A few days I got an e-mail from Dominik, founder of Refind, with an answer to my comments I made here.

The short version? They pretty much fixed all my gripes, which is not that surprising giving the fact that they churn out new features on a weekly basis by now:

  • Twitter links are no longer automatically imported, and even if people I follow import theirs, they won’t automatically show up in my feed.
  • It is now possible to add more than three tags.
  • It is possible to add free-form descriptions (that are publicly viewable, I guess?) as well as personal notes.
  • The link title can be edited.

With these changes, Refind grows into a serious alternative for me – and it does start to deliver on its promises: Whenever I visit Refind these days, I do return with a few new links and ideas that are relevant to me.

I also appreciate Dominik reaching out to me and taking my criticism seriously. It shows that they are listening to their users. Kudos!

See below for the original version of my post – and as I just said: the part with my gripes has been rendered obsolete by the fine folks at Refind.

A few weeks ago I received an invitation to try and use Refind, a new startup that tries to (re-)invent social bookmarking. By tapping into your social network, it is supposed to surface relevant information.

If that sounds a lot like Delicious, then … well, it sounds a lot like Delicious.

I have used Delicious for several years, and it worked pretty well - before it got sold to Yahoo, which pretty much forgot about it almost before the ink dried on the contract, and then resold to another company, and afterwards to another company, which is now busy adding more and more ads into the site.

I consider it sheer luck that I haven’t lost my collection of bookmarks so far, and I’m constantly on the lookout for an alternative. Refind at first seemed to be a nice contender, but there are a few points that make it work not so well for me.

You Said “Less Noise”?

Refind’s declared goal is “More signal, less noise”. They do that by collecting the links from you and your friends, aka people you follow on Twitter that also have a Refind account.
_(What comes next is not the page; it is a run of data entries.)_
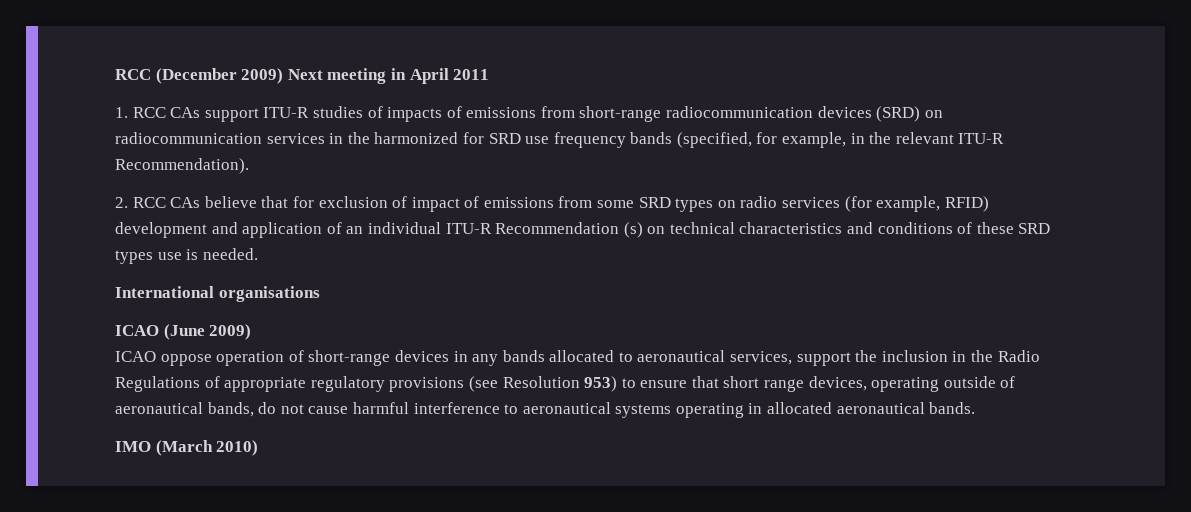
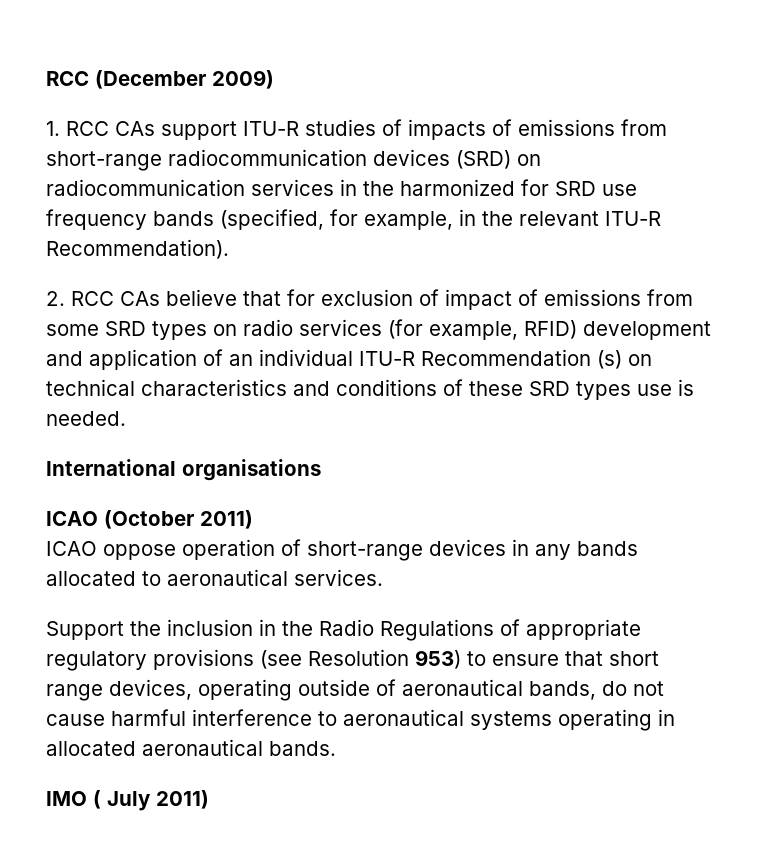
- RCC (December 2009) Next meeting in April 2011
+ RCC (December 2009)
- ICAO (June 2009)
+ ICAO (October 2011)
- ICAO oppose operation of short-range devices in any bands allocated to aeronautical services, support the inclusion in the Radio Regulations of appropriate regulatory provisions (see Resolution 953) to ensure that short range devices, operating outside of aeronautical bands, do not cause harmful interference to aeronautical systems operating in allocated aeronautical bands.
+ ICAO oppose operation of short-range devices in any bands allocated to aeronautical services.
+ Support the inclusion in the Radio Regulations of appropriate regulatory provisions (see Resolution 953) to ensure that short range devices, operating outside of aeronautical bands, do not cause harmful interference to aeronautical systems operating in allocated aeronautical bands.
- IMO (March 2010)
+ IMO ( July 2011)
Discover what interesting people read and save on the web — on the topics that matter to you. […] Our ambition is to make this feed the one feed on the web with the highest signal-to-noise ratio for your (professional) interests — by design: Refind’s unit is the URL, it ranks by importance rather than time, and you can follow interesting people and topics.

This adds a few problems:

I post a lot of links on Twitter that I find interesting / funny / weird, but I know I won’t need in the future. Still - Refind collects them, adding noise not just to my bookmarks, but also to those of the people that follow me on Refind. I’m pretty sure other people will use Twitter in a similar way. Hovering up all this information mostly adds more noise.
I follow a lot of people on Twitter mostly for business reasons, not necessarily because they are my friends (for that I have more specific Twitter lists). Still, their links will be added to my Refind account: even more noise. Will those links be relevant to me, or just more stuff to wade through before I find that one link I’m looking for?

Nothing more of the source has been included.